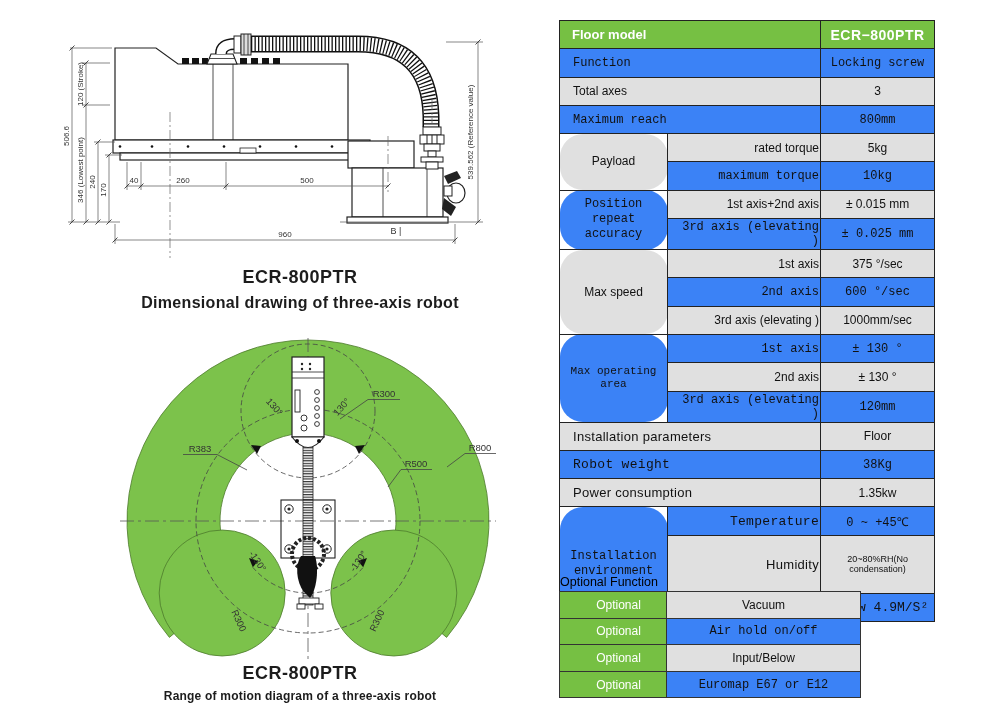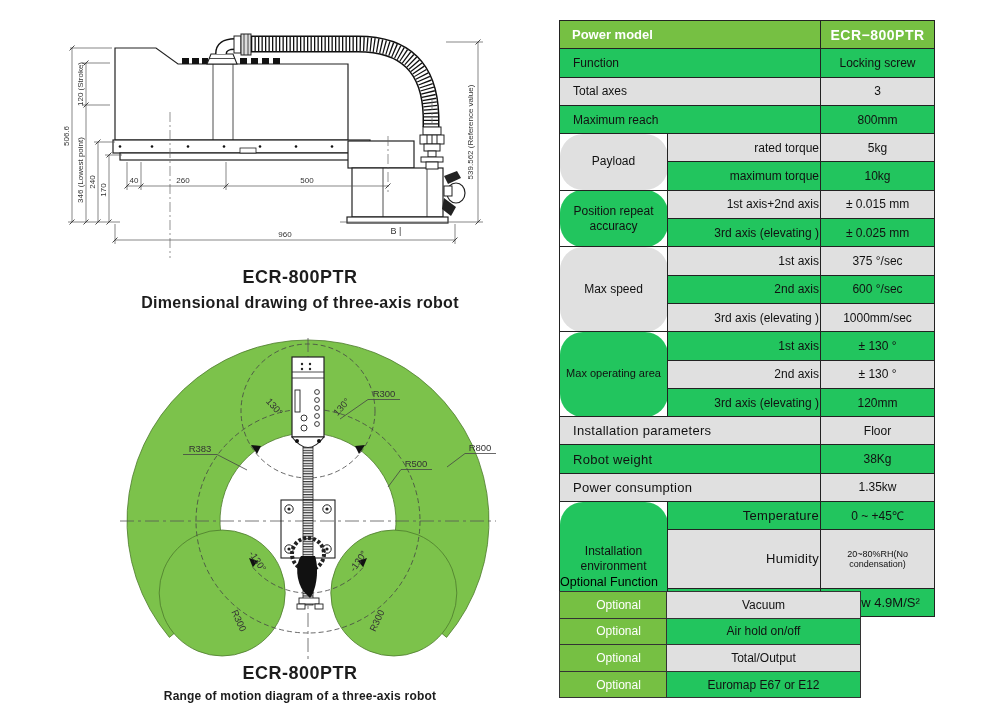"Power model" td.hl { text: Power -> Floor }
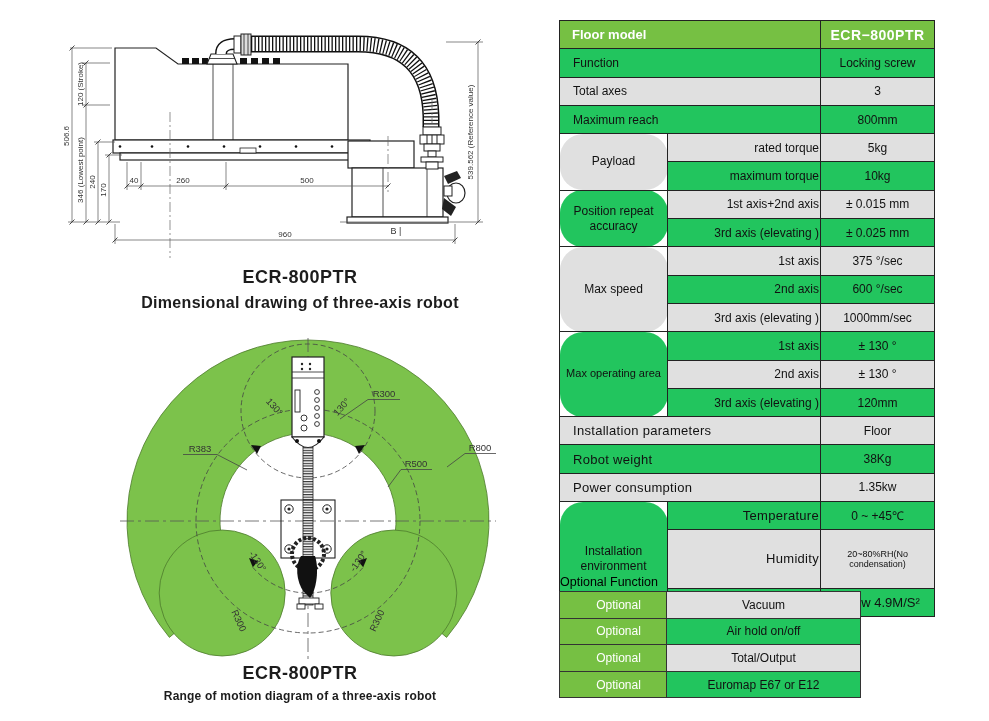"Function" .w { background: #22c55e -> #3b82f6; font-family: none -> Liberation Mono, monospace }
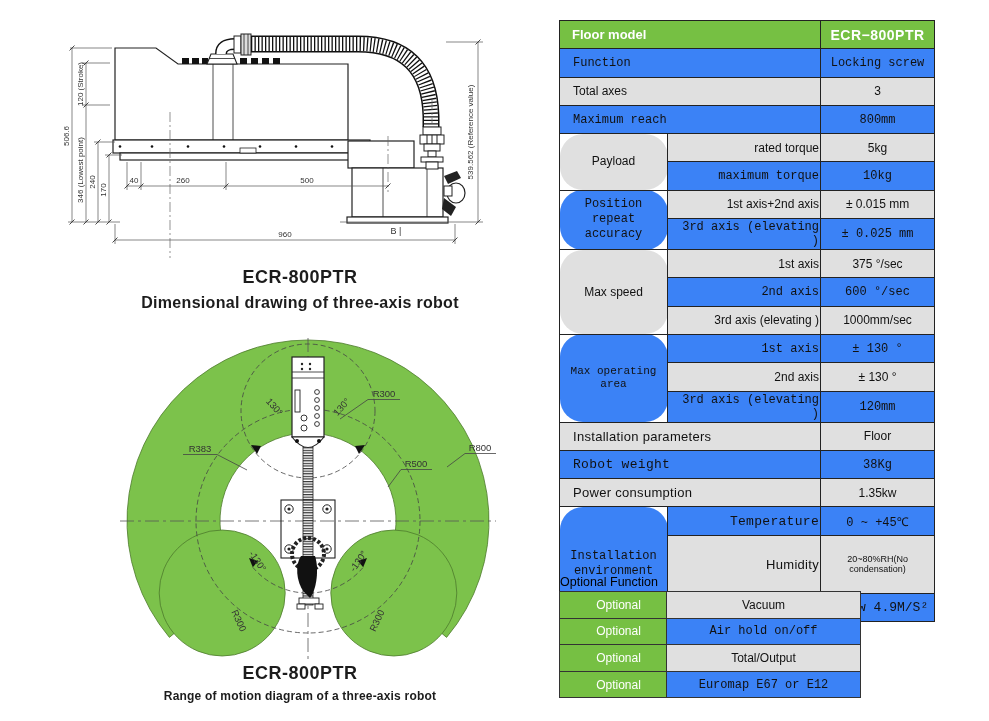"Total/Output" td.g { text: Total/Output -> Input/Below }
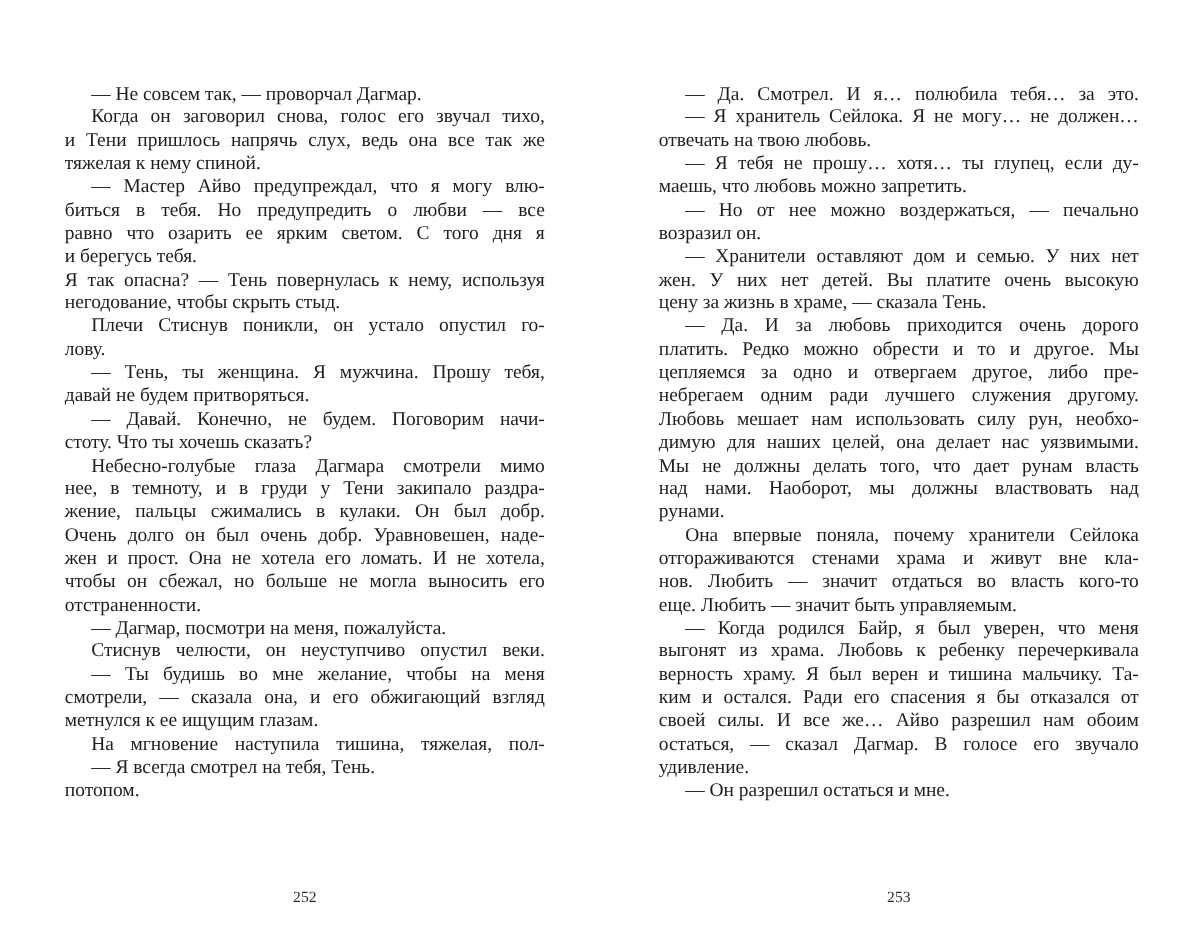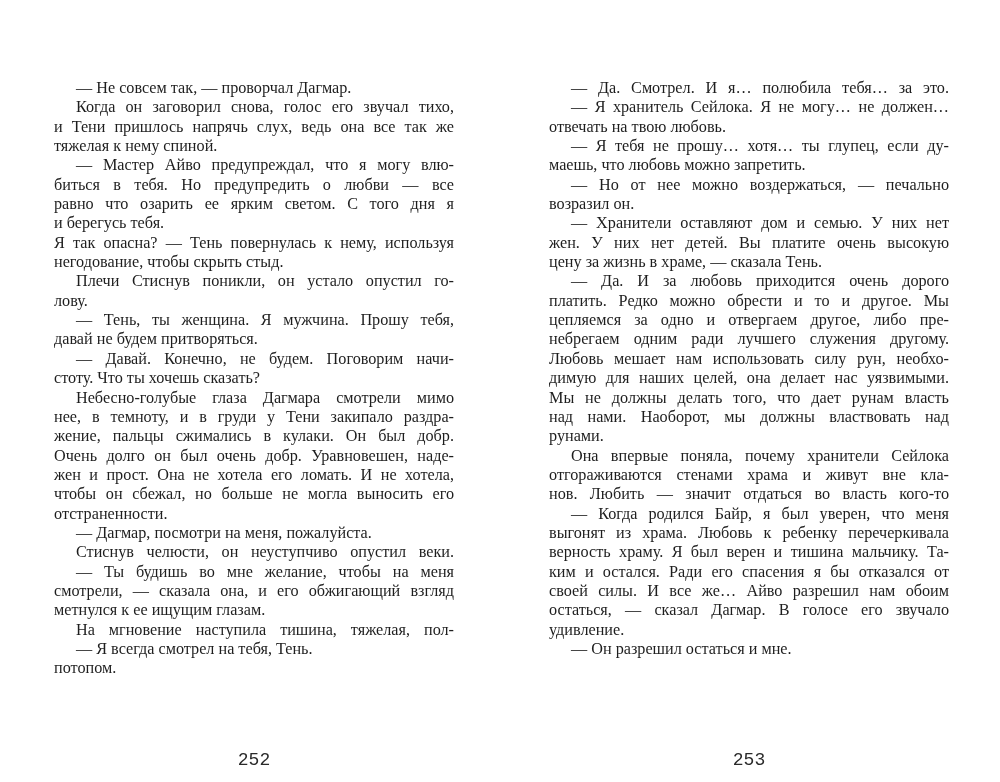"— Не совсем так, —" .page { top: 16px -> 6px }
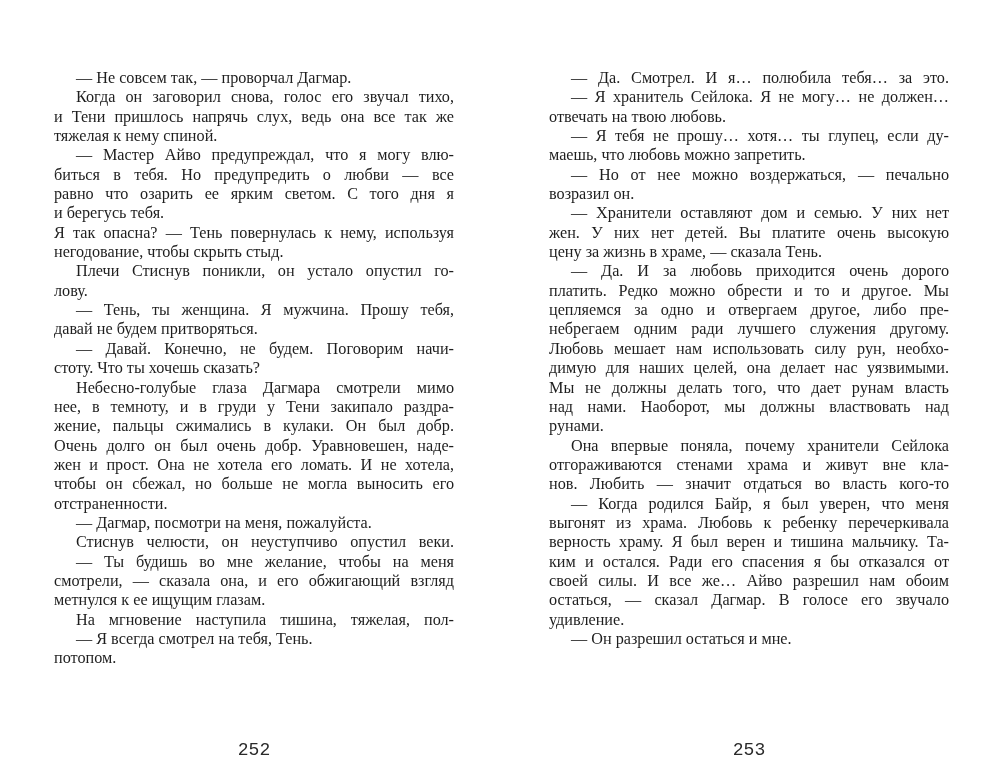"еще. Любить — значит быть" span.line { html: none -> <span>еще. Любить — значит быть управляемым.</span> }
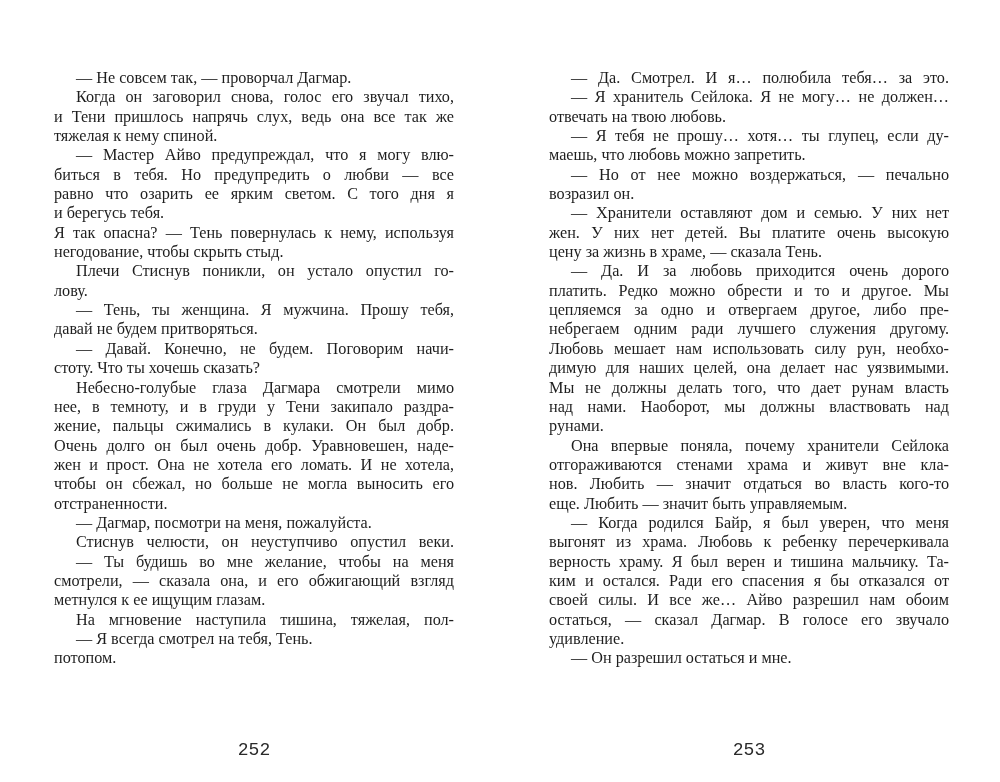"252" .page-number { font-family: Liberation Mono, monospace -> Liberation Serif, serif; font-size: 18px -> 13px }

□ □ □ □ □ □ □

▸ Your task:
Each entry above is to be restated exactly, without its images.

▸ Exercise response:
"Power model" td.hl { text: Power -> Floor }
"Function" .w { background: #22c55e -> #3b82f6; font-family: none -> Liberation Mono, monospace }
"Total/Output" td.g { text: Total/Output -> Input/Below }
"— Не совсем так, —" .page { top: 16px -> 6px }
"еще. Любить — значит быть" span.line { html: none -> <span>еще. Любить — значит быть управляемым.</span> }
"252" .page-number { font-family: Liberation Mono, monospace -> Liberation Serif, serif; font-size: 18px -> 13px }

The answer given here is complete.